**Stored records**

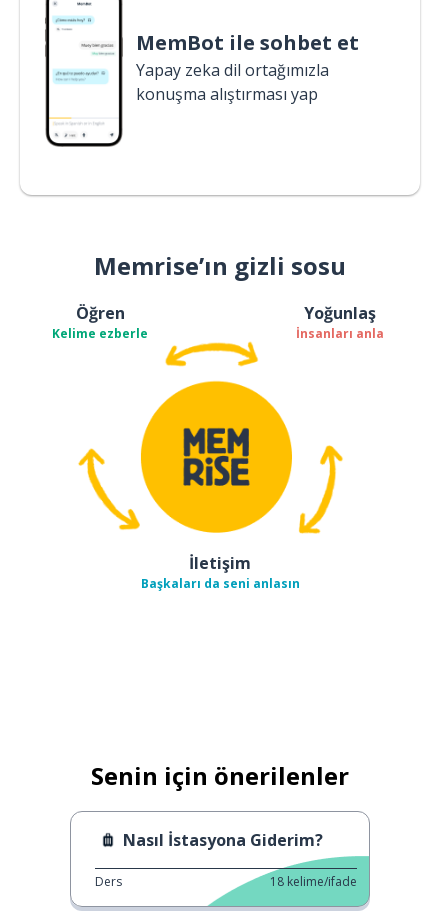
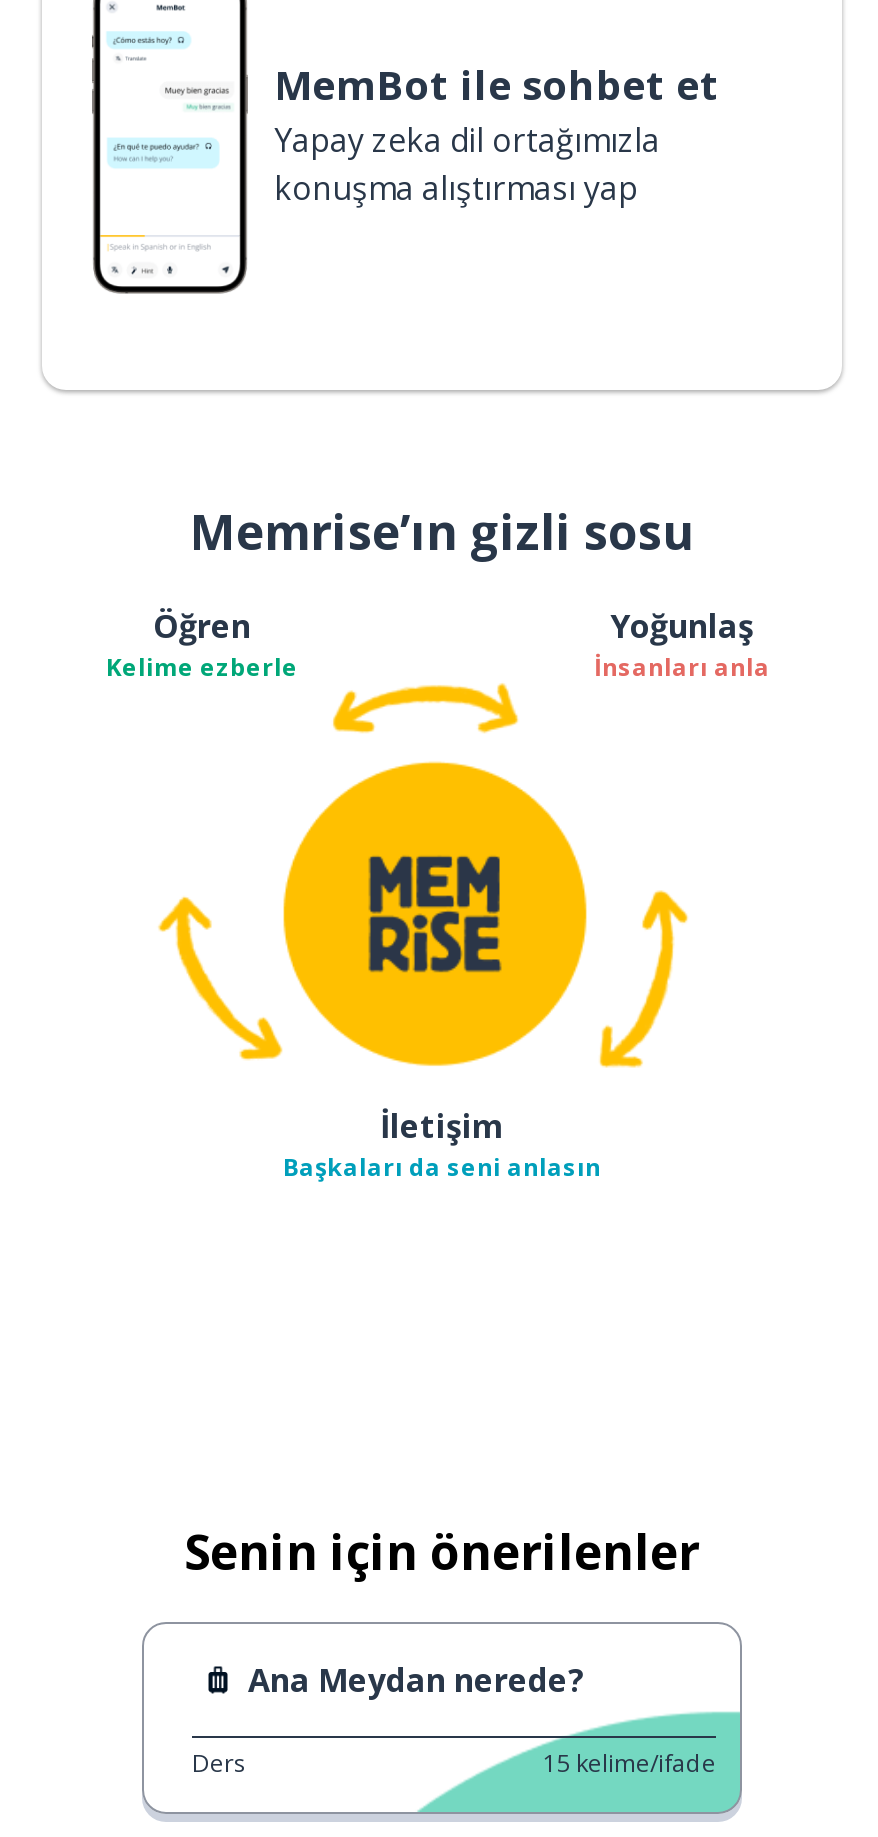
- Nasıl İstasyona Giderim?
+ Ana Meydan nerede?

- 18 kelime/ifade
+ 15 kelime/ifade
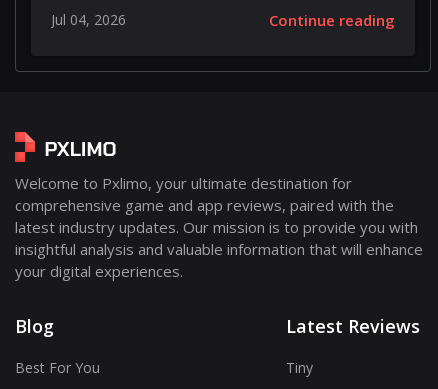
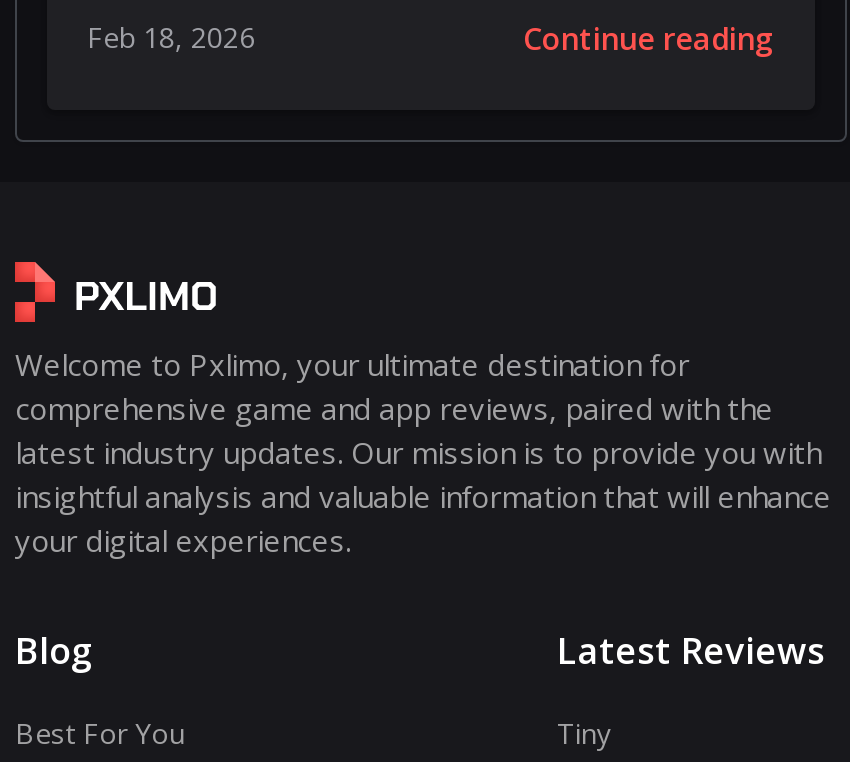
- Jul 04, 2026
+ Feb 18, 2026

**TASK DIRECTIONS**
Omit the pictures and set down the records exactly.

**EXERCISE RESPONSE**
- Nasıl İstasyona Giderim?
+ Ana Meydan nerede?

- 18 kelime/ifade
+ 15 kelime/ifade
- Jul 04, 2026
+ Feb 18, 2026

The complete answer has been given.